Water Res. 2024 May 15:255:121482. doi: 10.1016/j.watres.2024.121482. Epub 2024 Mar 17.

Abstract

Numerous qPCR-based methods are available to estimate the concentration of fecal pollution sources in surface waters. However, qPCR fecal source identification data sets often include a high proportion of non-detections (reactions failing to attain a prespecified minimal signal intensity for detection) and measurements below the assay lower limit of quantification (minimal signal intensity required to estimate target concentration), making it challenging to interpret results in a quantitative manner while accounting for error. In response, a Bayesian statistic based Fecal Score (FS) approach was developed that estimates the weighted average concentration of a fecal source identification genetic marker across a defined group of samples, mathematically incorporating qPCR measurements from all samples. Yet, implementation is technically demanding and computationally intensive requiring specialized training, the use of expert software, and access to high performance computing. To address these limitations, this study reports a novel approximation model for FS determination based on a frequentist approach.
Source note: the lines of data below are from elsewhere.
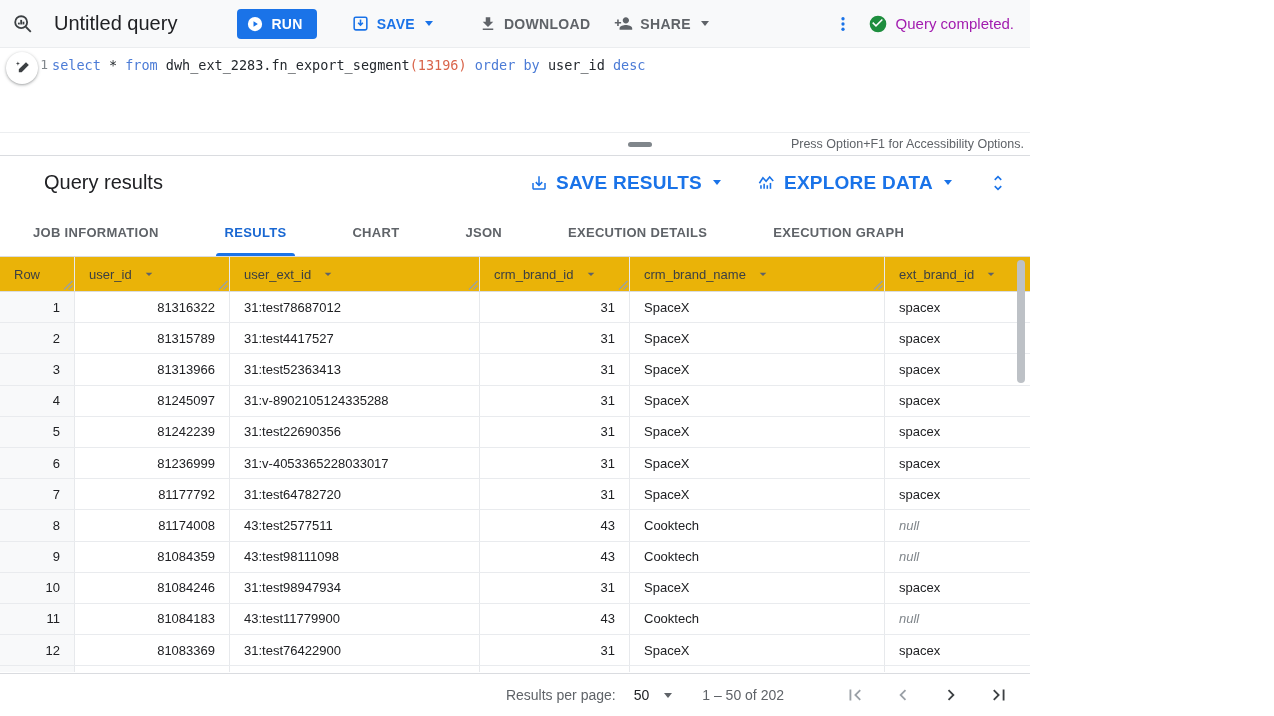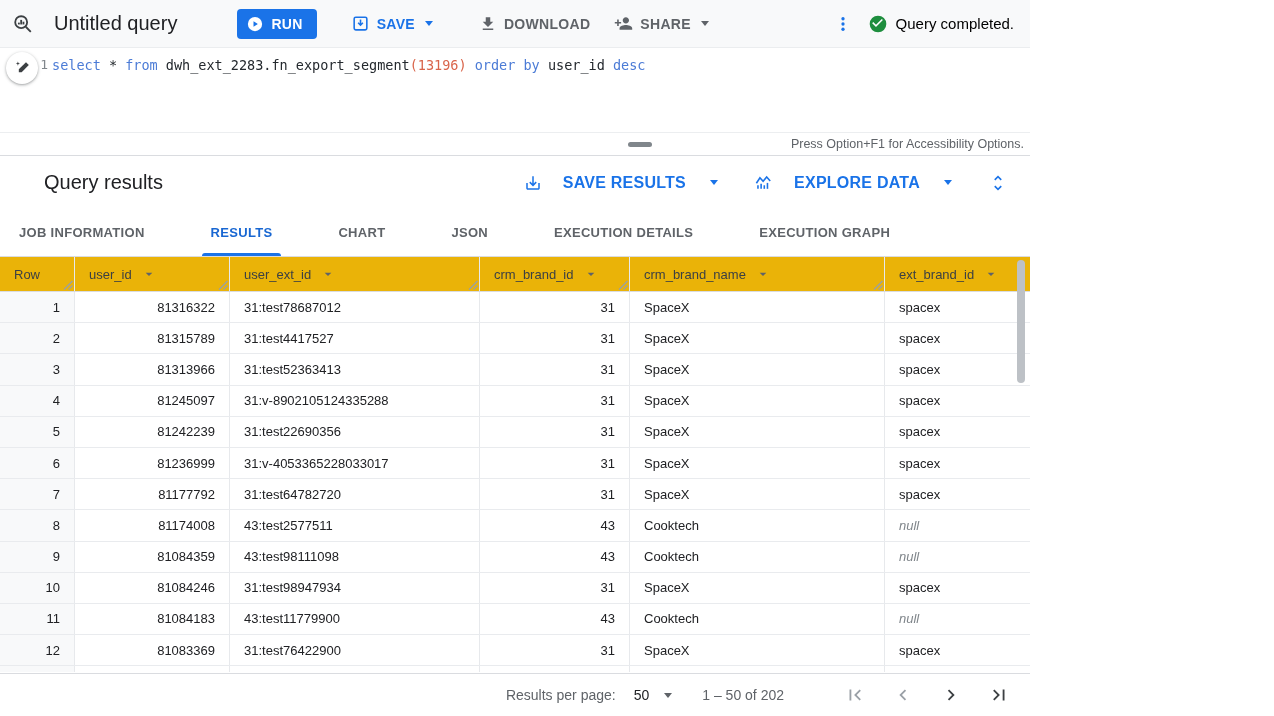"Query completed." .status { color: #000000 -> #a21caf }
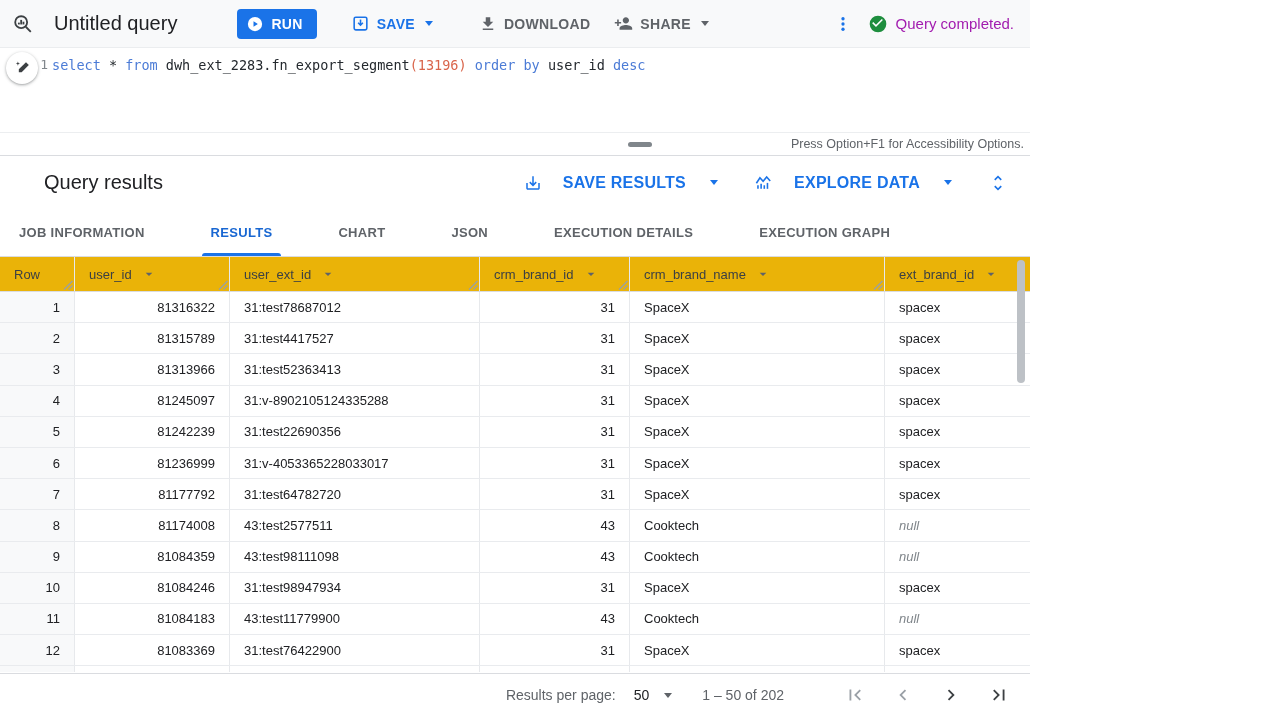"SAVE RESULTS" .rh-btn { font-size: 16px -> 19px; gap: 21px -> 8px }
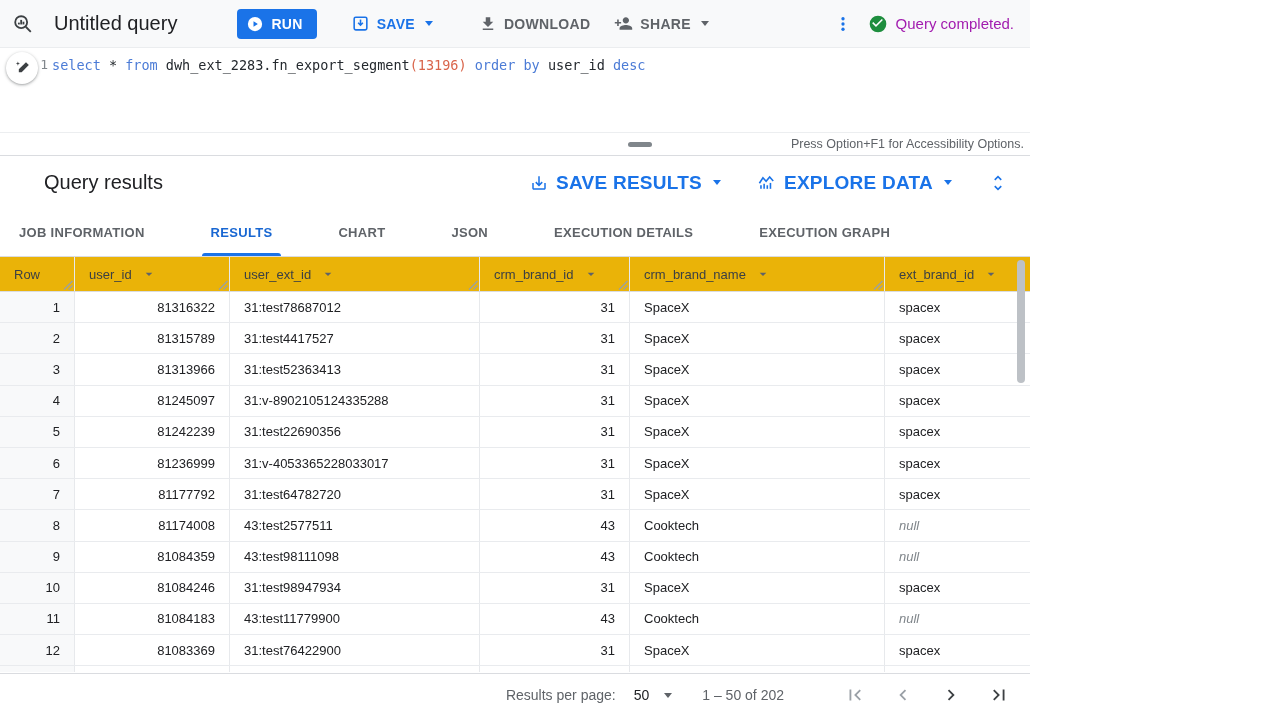"JOB INFORMATION" .tabbar { padding-left: 16px -> 30px }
The performance of the Bayesian and Frequentist models are compared using fecal source identification qPCR data representative of different 'censored' data scenarios from a recently published study focusing on the impact of stormwater discharge in urban streams. In addition, data set eligibility recommendations for the responsible use of these models are presented. Findings indicate that the Frequentist model can generate similar average concentrations and uncertainty estimates for FS, compared to the original Bayesian approach. The Frequentist model should make calculations less computationally and technically intensive, allowing for the development of easier to use data analysis tools for fecal source identification applications.

Keywords: And frequentist; Bayesian; Censored data; Fecal source identification; qPCR.